CAPITAL EXPENDITURES
We have rigorous programs in place to manage capital spending prudently. We continue to make investments to expand and update our networks and to meet customer demand. Capital expenditures were $688 million in the first quarter, or 14.6% of revenues, up from $594 million, or 12.7% of revenues, for the same period last year. This increase reflects higher spending earlier in the year to drive DSL footprint expansion, productivity and the Telesat satellite build.
Bell Canadas consolidated capital intensity ratio was 14.4% in Q1 2004, compared to 13.1% in Q1 2003. Bell Canadas consolidated capital expenditures accounted for over 80% of our consolidated capital expenditures in Q1 2004 and 90% of our consolidated capital expenditures in Q1 2003.
OTHER INVESTING ACTIVITIES Cash from other investing activities of $20 million in 2004 included $43 million of insurance proceeds that Telesat received for a malfunction on the Anik F1 satellite.
COMMON DIVIDENDS
We paid a dividend of $0.30 per common share in Q1 2004. This was the same as the dividend we paid in Q1 2003.
We realized a cash benefit of $18 million in Q1 2003 because we issued treasury shares to fund BCE Inc.s dividend reinvestment plan instead of buying shares on the open market. Effective Q1 2004, we started buying all of the shares needed for the dividend reinvestment plan on the open market to avoid dilution. This eliminated any further cash benefits related to issuing treasury shares. As a result, total dividends paid on common shares increased 7.8% or $20 million to $277 million in Q1 2004, compared to Q1 2003.

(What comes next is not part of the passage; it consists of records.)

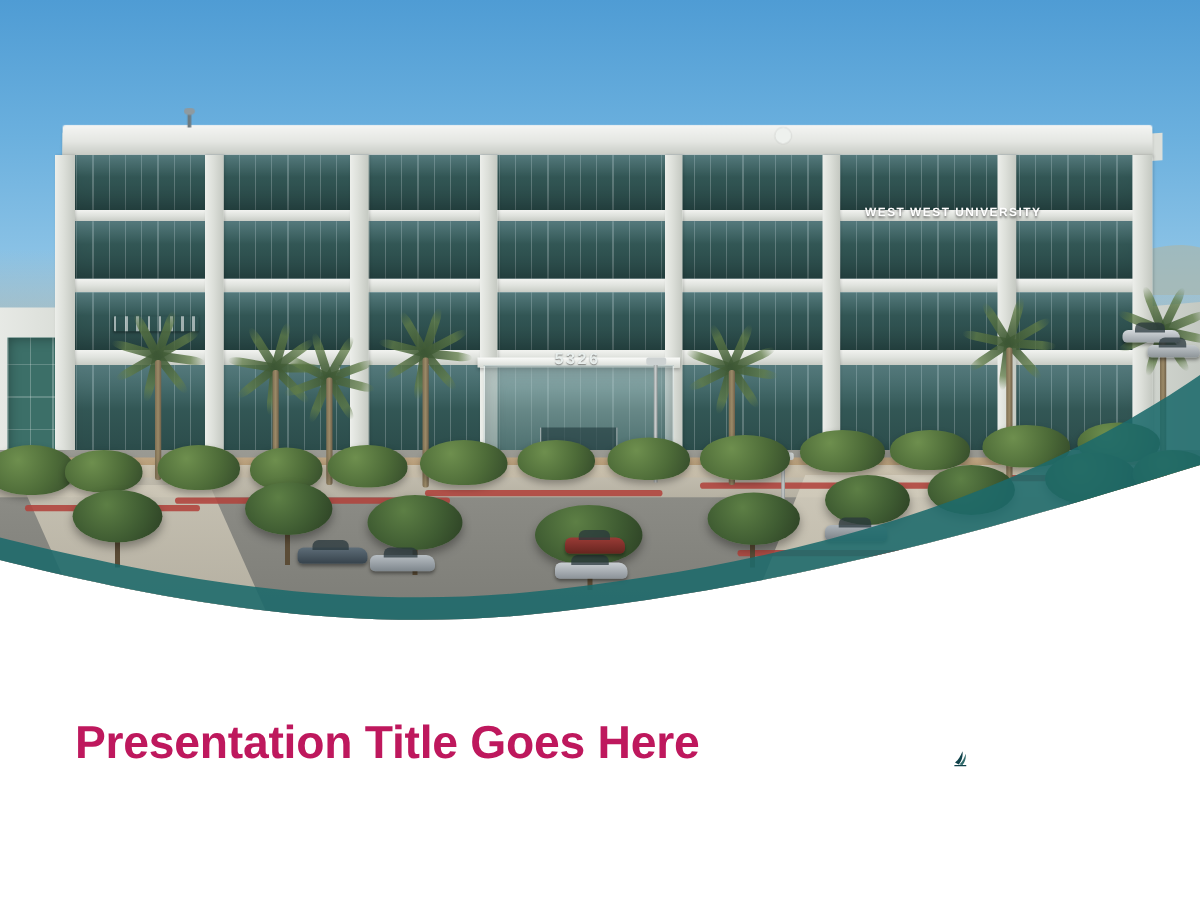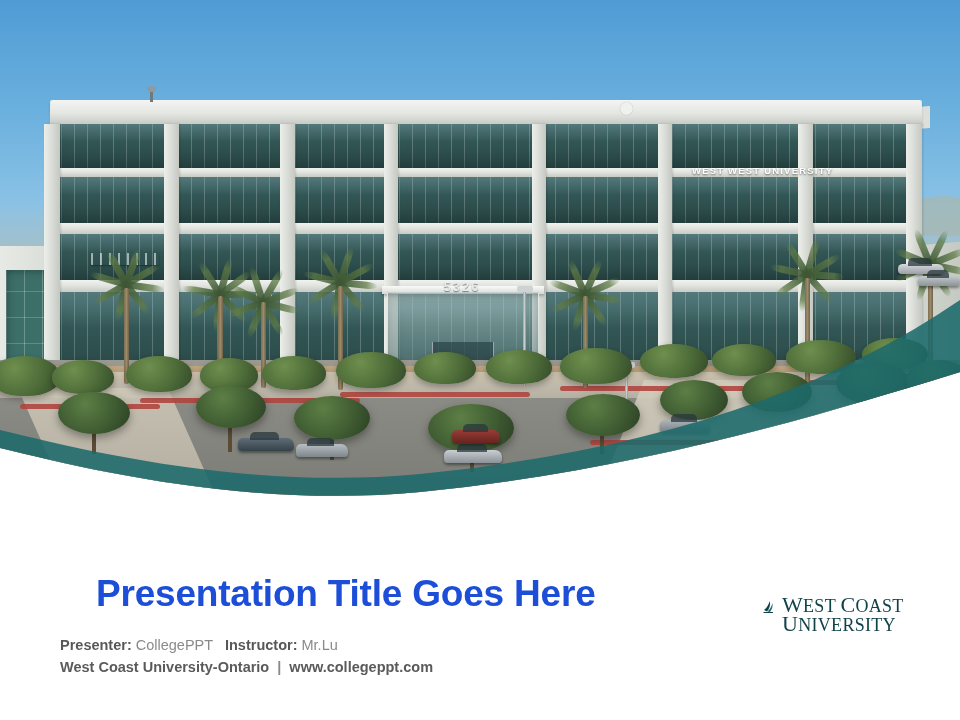--- a/index.html
+++ b/index.html
@@ -355,23 +355,22 @@
 
   
   #title {
     position: absolute;
     left: 60px;
     top: 548px;
     font-family: "Liberation Sans", sans-serif;
     font-weight: 700;
     font-size: 37px;
     letter-spacing: -0.2px;
-    color: #1d4ed8;
+    color: #be185d;
     white-space: nowrap;
-    margin-left: 36px;
   }
   #meta {
     position: absolute;
     left: 60px;
     top: 634px;
     font-family: "Liberation Sans", sans-serif;
     font-size: 14.5px;
     color: #6b6b6b;
     line-height: 22px;
     white-space: nowrap;
@@ -629,44 +628,22 @@
 
       <path d="M 0 430 C 90 452, 250 490, 420 474 C 640 452, 820 396, 960 300
                L 960 372
                C 820 415, 640 470, 420 492
                C 250 508, 90 470, 0 448 Z" fill="#1d6a6b" fill-opacity="0.88"></path>
     </svg>
   </div>
 
   <h1 id="title">Presentation Title Goes Here</h1>
 
-  <div id="meta">
-    <div>
-      <span class="lbl">Presenter:</span>
-      <span class="val">CollegePPT</span>
-      &nbsp;
-      <span class="lbl">Instructor:</span>
-      <span class="val">Mr.Lu</span>
-    </div>
-    <div>
-      <span class="line2">West Coast University-Ontario</span>
-      <span class="sep">|</span>
-      <span class="line2">www.collegeppt.com</span>
-    </div>
-  </div>
 
   <div id="logo">
     <svg class="mark" viewBox="0 0 32 32" aria-hidden="true">
       <path d="M4 22 C10 18, 13 11, 16 4 C17 12, 15 19, 10 25 Z" fill="#10424a"></path>
       <path d="M11 25 C16 21, 19 15, 21 8 C22 15, 20 21, 16 26 Z" fill="#2f6a6a"></path>
       <path d="M3 26 L22 26 L22 28 L3 28 Z" fill="#10424a"></path>
     </svg>
-    <div class="wordmark">
-      <div class="l1">
-        <span class="cap">W</span><span>EST </span><span class="cap">C</span><span>OAST</span>
-      </div>
-      <div class="l2">
-        <span class="cap">U</span><span>NIVERSITY</span>
-      </div>
-    </div>
   </div>
 
 </div>
 
 </body></html>

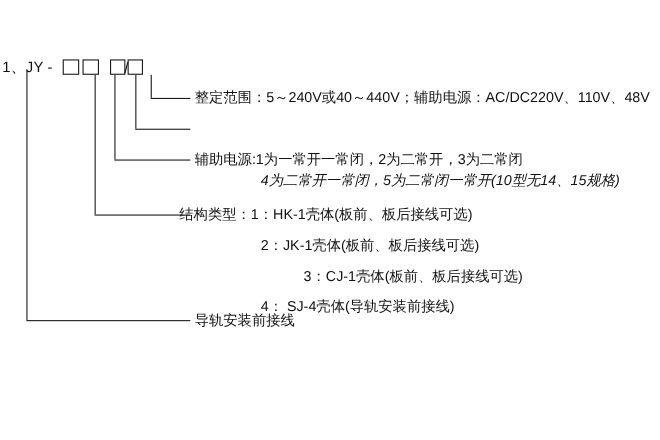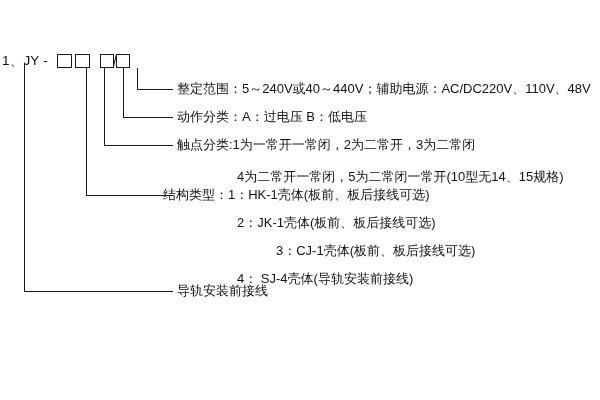--- a/index.html
+++ b/index.html
@@ -116,24 +116,23 @@
   <div class="hline" style="left:104px; top:145px; width:69px;"></div>
 
   <div class="vline" style="left:86px; top:68px; height:127px;"></div>
   <div class="hline" style="left:86px; top:195px; width:87px;"></div>
 
   <div class="vline" style="left:24px; top:64px; height:227px;"></div>
   <div class="hline" style="left:24px; top:291px; width:149px;"></div>
 
   <div class="lbl" style="left:177px; top:79px;">整定范围：5～240V或40～440V；辅助电源：AC/DC220V、110V、48V</div>
 
-  <div class="lbl" style="left:177px; top:107px;">动作分类：A：过电压  B：低电压</div>
 
-  <div class="lbl" style="left:177px; top:135px;">触点分类:1为一常开一常闭，2为二常开，3为二常闭</div>
-  <div class="lbl" style="left:237px; top:167px;">4为二常开一常闭，5为二常闭一常开(10型无14、15规格)</div>
+  <div class="lbl" style="left:177px; top:135px;">辅助电源:1为一常开一常闭，2为二常开，3为二常闭</div>
+  <div class="lbl" style="left:237px; top:154px;font-style:italic;">4为二常开一常闭，5为二常闭一常开(10型无14、15规格)</div>
 
   <div class="lbl" style="left:163px; top:185px;">结构类型：1：HK-1壳体(板前、板后接线可选)</div>
   <div class="lbl" style="left:237px; top:213px;">2：JK-1壳体(板前、板后接线可选)</div>
   <div class="lbl" style="left:237px; top:241px;margin-left:39px;">3：CJ-1壳体(板前、板后接线可选)</div>
   <div class="lbl" style="left:237px; top:269px;text-align:center;">4： SJ-4壳体(导轨安装前接线)</div>
 
   <div class="lbl" style="left:177px; top:281px;">导轨安装前接线</div>
 
 </div>
 

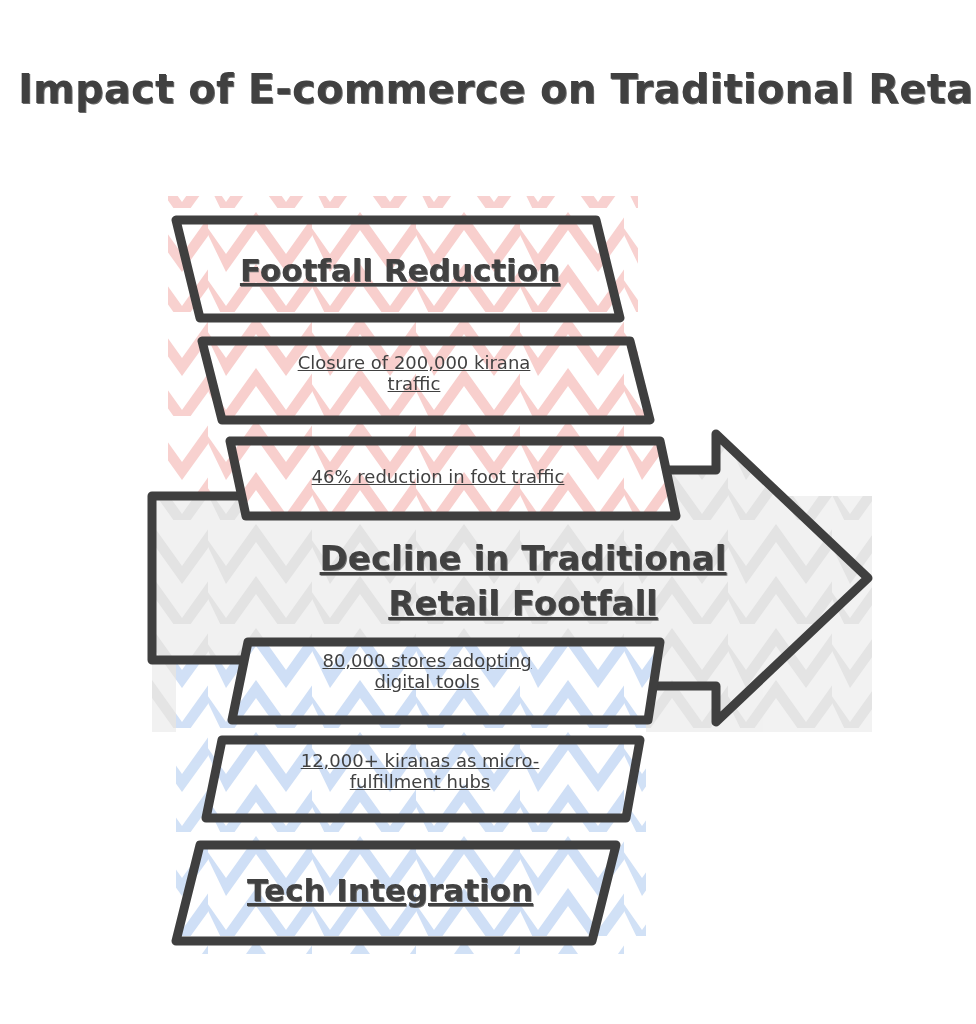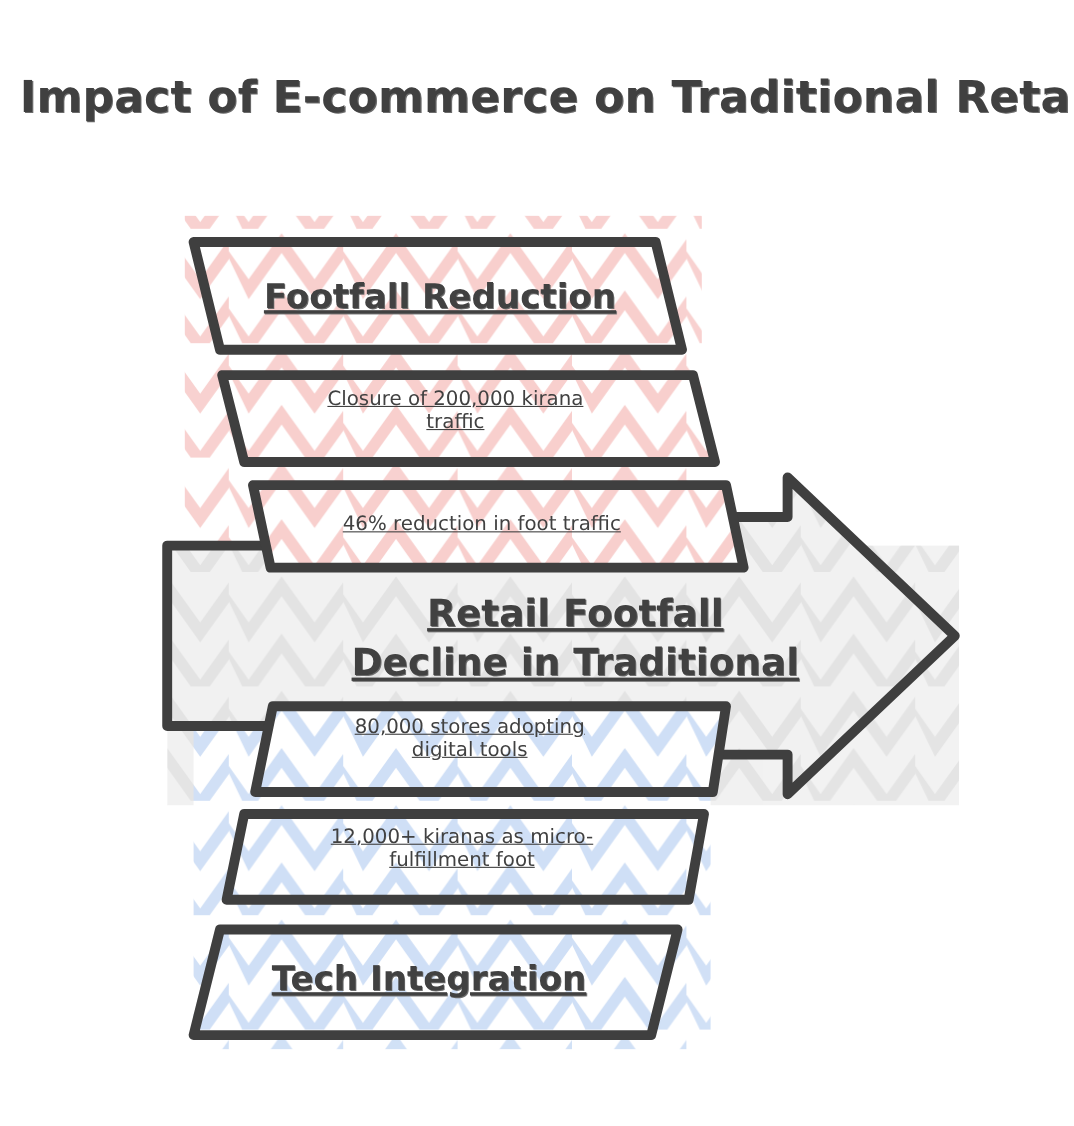--- a/index.html
+++ b/index.html
@@ -178,30 +178,30 @@
     <div class="node-label heading-label" id="label-footfall-reduction">Footfall Reduction</div>
 
     <div class="node-label detail-label" id="label-closure-stores">
       <div>Closure of 200,000 kirana</div>
       <div>traffic</div>
     </div>
 
     <div class="node-label detail-label" id="label-foot-traffic">46% reduction in foot traffic</div>
 
     <div class="node-label arrow-label" id="label-arrow-core">
+      <div>Decline in Traditional</div>
       <div>Retail Footfall</div>
-      <div>Decline in Traditional</div>
     </div>
 
     <div class="node-label detail-label" id="label-digital-tools">
       <div>80,000 stores adopting</div>
       <div>digital tools</div>
     </div>
 
     <div class="node-label detail-label" id="label-micro-fulfillment">
       <div>12,000+ kiranas as micro-</div>
-      <div>fulfillment foot</div>
+      <div>fulfillment hubs</div>
     </div>
 
     <div class="node-label heading-label" id="label-tech-integration">Tech Integration</div>
 
   </div>
 </div>
 
 </body></html>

16 2004 Quarterly Report Bell Canada Enterprises


BUSINESS ACQUISITIONS
We invested $81 million in business acquisitions in Q1 2004.
This consisted mainly of:
º Bell Canada's purchase of a 100% interest in Accutel Conferencing Systems Inc. (Canada) and certain branches of Accutel Conferencing Systems (U.S.) (collectively, Accutel) for $48 million. The acquisition of Accutel, a teleconferencing service provider, will allow us to broaden our strategy of combining voice and data to provide solutions to SMB customers.
º Bell Canada's purchase of a 75.8% interest in Elix Inc. (Elix) for $10 million. The acquisition of Elix, a company well-known for contact center solutions, complements our strategic objective of providing enterprise customers with value-added services. It increases the scale of Bell Canada's existing contact center professional services team and provides access to an expanded customer base.
º BCE Emergis' purchase of a 100% interest in each of WARE Solutions Corporation, Gestion InfoPharm Inc. and Tri-comp Systems Ltd. for a total of $22 million. We invested $63 million in business acquisitions in Q1 2003. This consisted mainly of our proportionate share of the cash paid for CGI's acquisition of Cognicase Inc. EQUITY INSTRUMENTS
In Q1 2003, BCE Inc. issued 20 million Series AC preferred shares for $510 million and redeemed 14 million Series U preferred shares for $357 million, which included a $7 million premium on redemption.
DEBT INSTRUMENTS
We issued $1.3 billion of debt in Q1 2004 and repaid $939 million of existing debt. The excess cash raised of $406 million, mainly at Bell Canada, along with existing cash on hand of $714 million at the end of 2003, free cash flow of $234 million generated in Q1 2004 and net cash proceeds of $285 million on the sale of BCE Emergis' U.S. health operations, contributed to the cash on hand of $1.5 billion at March 31, 2004. This cash on hand is expected to be used primarily to repay maturing debt during the remainder of 2004 and to finance the purchase of MTS's 40% interest in Bell West.
On April 30, 2004, Bell Canada repaid its Series M-15
Debentures for $500 million.
CASH RELATING TO DISCONTINUED OPERATIONS
Cash provided by discontinued operations was $288 million in Q1 2004. This consisted mainly of net cash proceeds of $285 million on the sale of BCE Emergis' U.S. health operations.
CREDIT RATINGS
Our key credit ratings at May 4, 2004 remain unchanged from those listed in the BCE 2003 MD&A.
LIQUIDITY
Our ability to generate cash in the short term and in the long term, when needed, and to provide for planned growth and to fund development activities, depends on our sources of liquidity and on our cash requirements.
Our sources of liquidity and cash requirements remain substantially unchanged from those described in the BCE 2003 MD&A.
RECENT DEVELOPMENTS IN LEGAL PROCEEDINGS This section provides a description of recent material developments in certain of the legal proceedings involving BCE described in the BCE 2003 AIF.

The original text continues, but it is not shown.